You are viewing a plain text version of this content. The canonical link for it is here.
Posted to dev@poi.apache.org by Nick Burch <ni...@torchbox.com> on 2005/07/31 17:10:01 UTC

Design question - how to hold metadata on record types

Hi All

I've been having a debate on this with Yegor Kozlov, who's done some
powerpoint around adding new sheets that he hopes to be able to contribute
to POI in the near future. We can't agree on it, so I'm hoping that some
of the other developers might be able to weigh in with their ideas.

The debate is about how we store the metadata on the different kinds of
records. Currently, for HSLF, the metadata we have is three things: Record
ID (number), Record Name, HSLF class that handles the record.


My preferred solution (and hence the one currently in the codebase) is to
hold all of this metadata in one single place (hslf.record.RecordType). If
there is a single line holding all the metadata for a kind of record, then
there's no duplication, and a much lower chance of mistakes /
inconsistencies creeping in. If you want to look up a ID->Class or
Name->ID mapping, then there's only one class you need to deal with.

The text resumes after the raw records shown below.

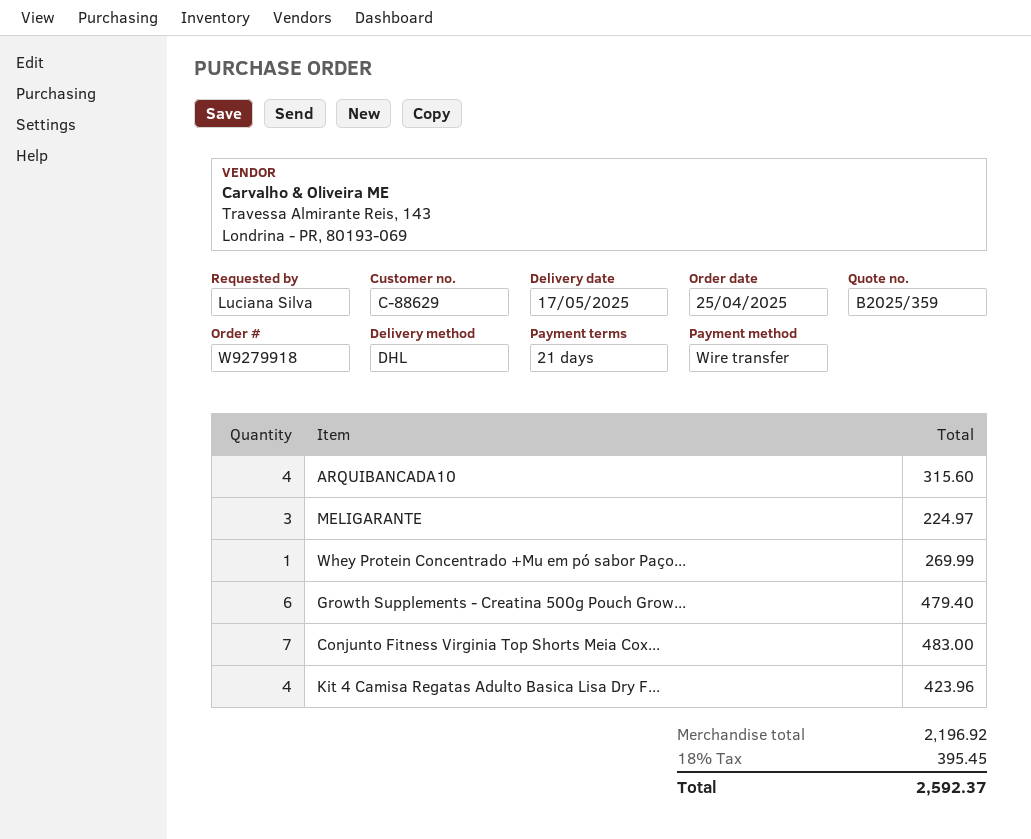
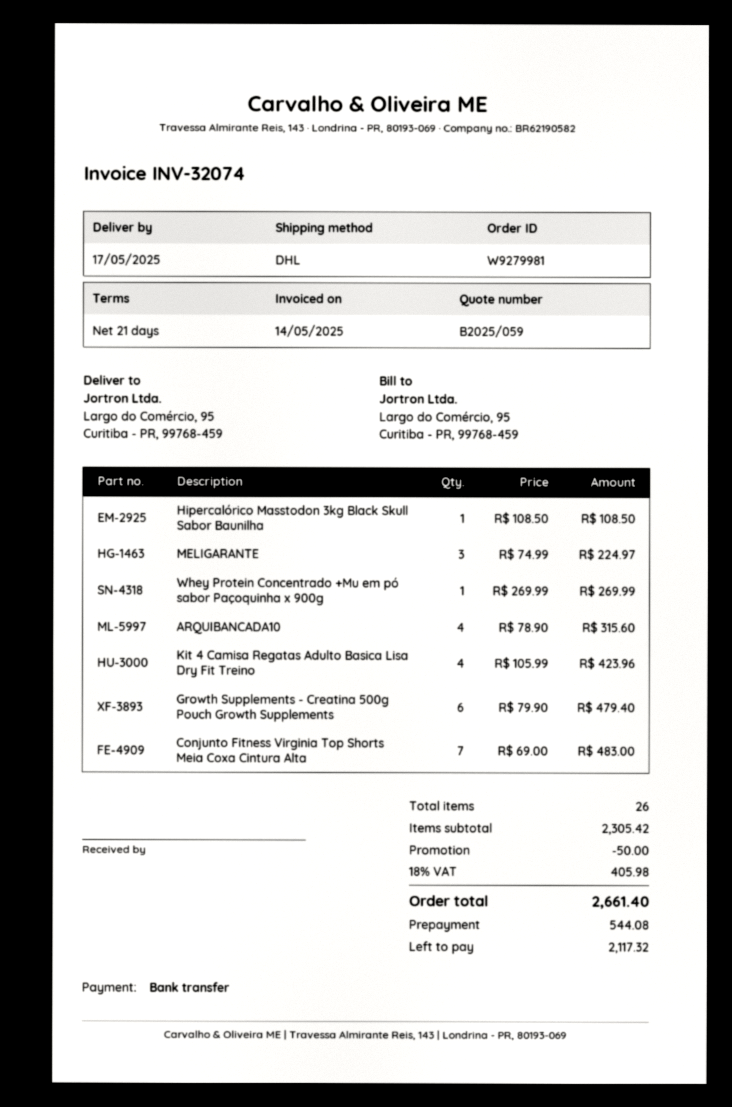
quote number: B2025/359 -> B2025/059
order number: W9279918 -> W9279981
Hipercalórico Masstodon 3kg Black Skull Sabor Baunilha: none -> 1 for 108.50
subtotal: 2196.92 -> 2305.42
discount: none -> 50.00
tax: 18% = 395.45 -> 18% = 405.98
total: 2592.37 -> 2661.40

I'd say the plus points are:
* single class to deal with for all metadata
* no duplication
* reduced chances of inconsistencies in metadata
And the minus point is:
* not how other bits of POI do it


Yegor's preferred solution is to split the metadata up. He would prefere
to store the ID <--> Name mapping in one file (eg RecordType), and the
ID <--> Class mapping in another (eg RecordFactory), as other bits of POI
seem to. My main concern is that we now have duplication of the metadata
(two files have the ID list in them), and this greatly increases the
chances of them going out of sync, and then containing differing /
contradictory information.

The plus point seems to be:
* What other bits of POI have done
And the minus points are:
* Metadata is split into multiple files
* Bits of the metadata are duplicated
* Risk of two files going out of sync and differning from each other
* If we wanted to store a 4th bit of metadata, we'd probably end up with a
  third file


So, can anyone offer any suggestions on which route they think is best?
Obviously, I prefere the one were all the metadata stays in a single
place. However, this hasn't been the POI way, so what caused the
difference in thinking?

Cheers
Nick

---------------------------------------------------------------------
To unsubscribe, e-mail: poi-dev-unsubscribe@jakarta.apache.org
Mailing List:    http://jakarta.apache.org/site/mail2.html#poi
The Apache Jakarta POI Project: http://jakarta.apache.org/poi/


Re: Design question - how to hold metadata on record types

Posted by Nick Burch <ni...@torchbox.com>.
On Sun, 31 Jul 2005 acoliver@apache.org wrote:
> However, on its face, this seems to be a minor bikesheddish argument of 
> "what should the class be named" -- generally such discussions have the 
> same bewildering conclusion as "is Coke better than Pepsi".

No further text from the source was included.